Comorbidity distributions and life expectancy of Down syndrome (DS), Klinefelter syndrome (KS), and Turner syndrome (TS) patients. a The age at first diagnosis (x-axis) versus percentage of patients diagnosed (y-axis) for DS, KS, and TS. DS patients are usually diagnosed in early life, TS patients are usually diagnosed during childhood, and KS patients are usually diagnosed at the age of trying to conceive, with the peak around age 30. See Fig. 1 for color scheme. b The relative comorbidity burden over the past 20 years for DS, KS, and TS. Again, the colors correspond to the International Classification of Diseases version 10 (ICD-10) chapters (see Fig. 1).
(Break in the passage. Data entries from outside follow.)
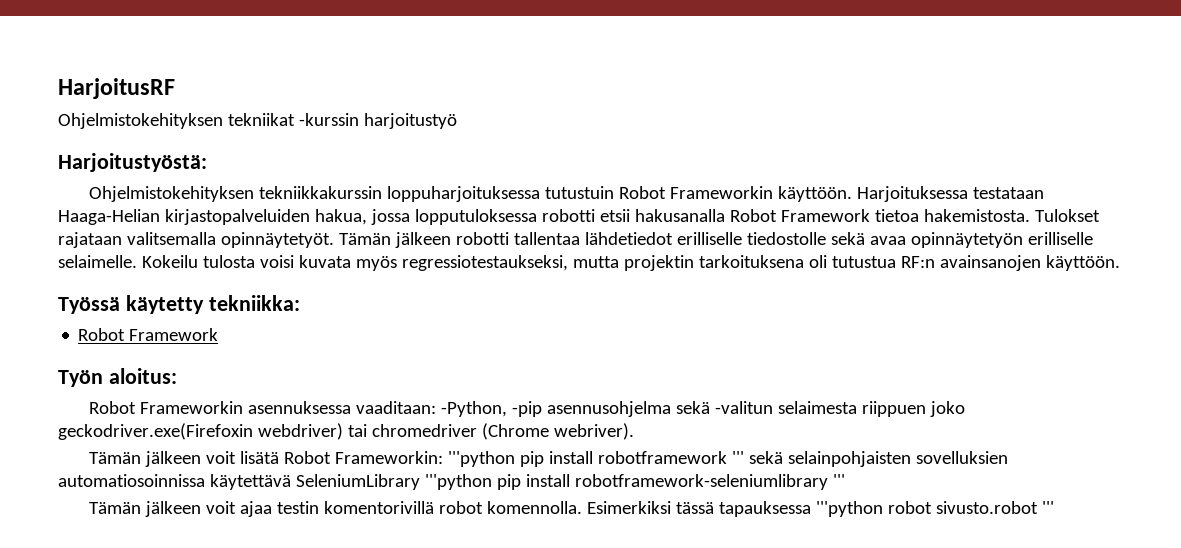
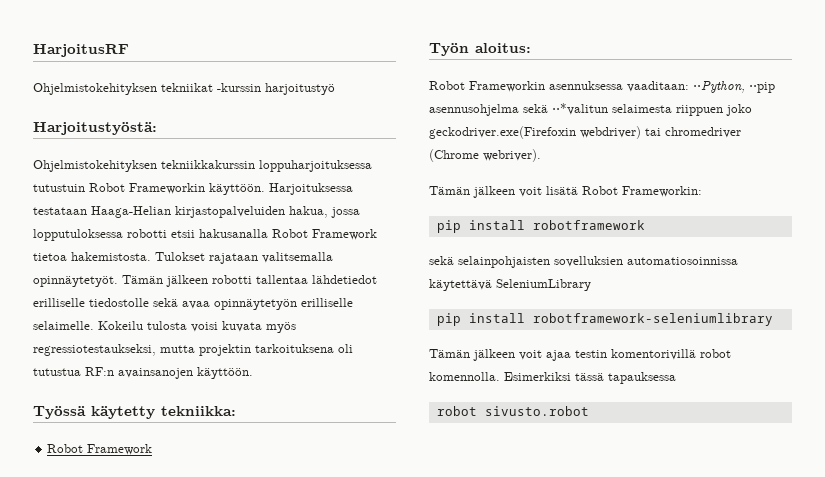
[441,401,543,417] -Python, -pip -> [693,81,775,93] ⋅⋅Python, ⋅⋅pip
[715,401,774,414] -valitun -> [552,103,608,115] ⋅⋅*valitun
[448,451,516,467] '''python -> (702, 191) //
[732,451,745,464] ''' -> (645, 225) //
[424,474,492,490] '''python -> (591, 285) //
[832,474,845,487] ''' -> (773, 319) none
[816,501,884,517] '''python -> (676, 378) //
[1042,501,1055,514] ''' -> (589, 411) none

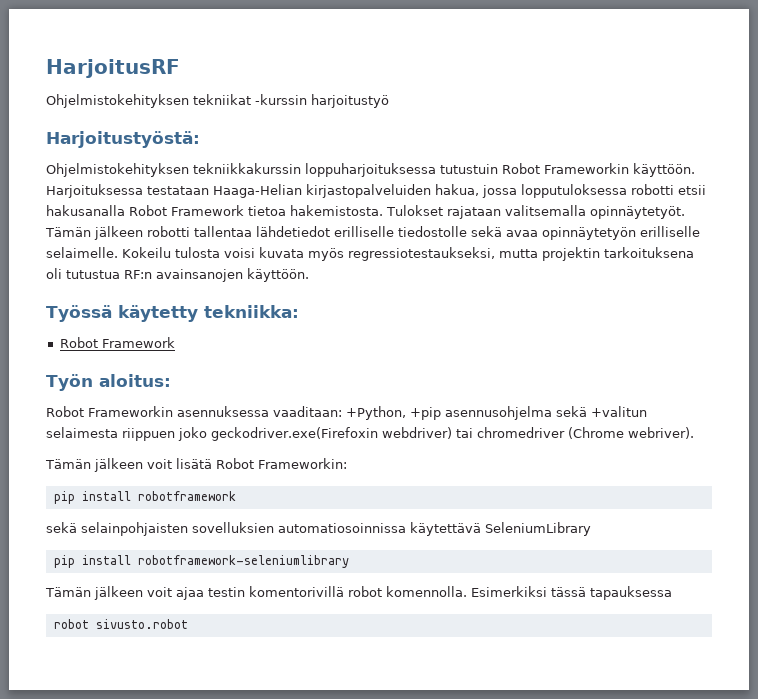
[693,81,775,93] ⋅⋅Python, ⋅⋅pip -> [346,406,441,420] +Python, +pip
[552,103,608,115] ⋅⋅*valitun -> [591,406,647,417] +valitun

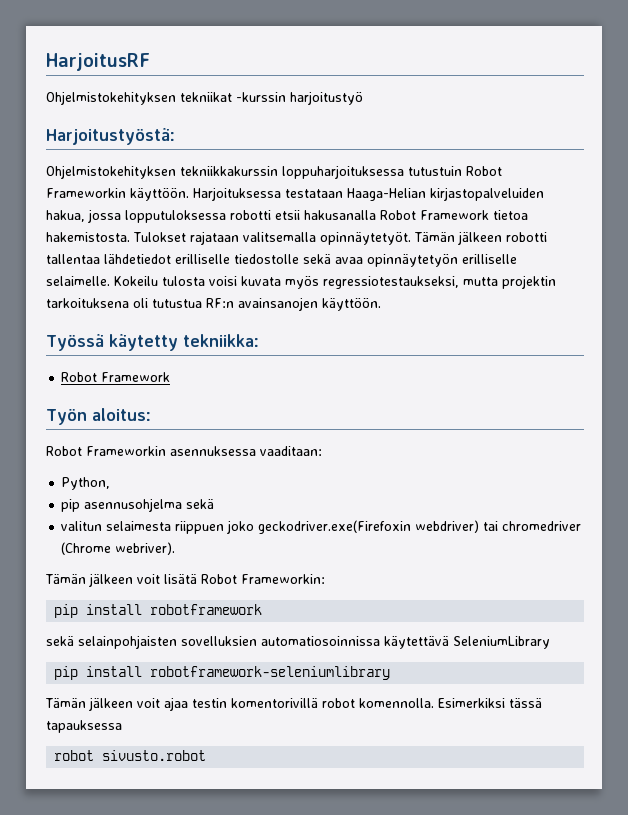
[346,406,441,420] +Python, +pip -> [61,477,111,490] [61,499,81,512] // Python, // pip
[591,406,647,417] +valitun -> [61,521,103,531] // valitun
The names of the comorbidities displayed are as follows: E29 = Testicular dysfunction; F79 = Unspecified mental retardation; G40 = Epilepsy; H26 = Other cataract; H50 = Other strabismus; H52 = Disorders of refraction and accommodation; H65 = Nonsuppurative otitis media; H66 = Suppurative and unspecified otitis media; H90 = Conductive and sensorineural hearing loss; H91 = Other hearing loss; I10 = Essential (primary) hypertension; J18 = Pneumonia, organism unspecified; J35 = Chronic diseases of tonsils and adenoids; J45 = Asthma; K02 = Dental caries; M54 = Dorsalgia; M79 = Other soft tissue disorders, not elsewhere classified; N46 = Male infertility; N62 = Hypertrophy of breast; N97 = Female infertility; and Q21 = Congenital malformations of cardiac septa. c The change in life expectancy and median age of the patients in the registry per year for DS, KS, and TS. The life expectancy for DS and TS has increased over the past 20 years whereas the life expectancy for KS has not changed. The median age of the patients in the registry has slightly decreased for DS, but increased for KS and TS.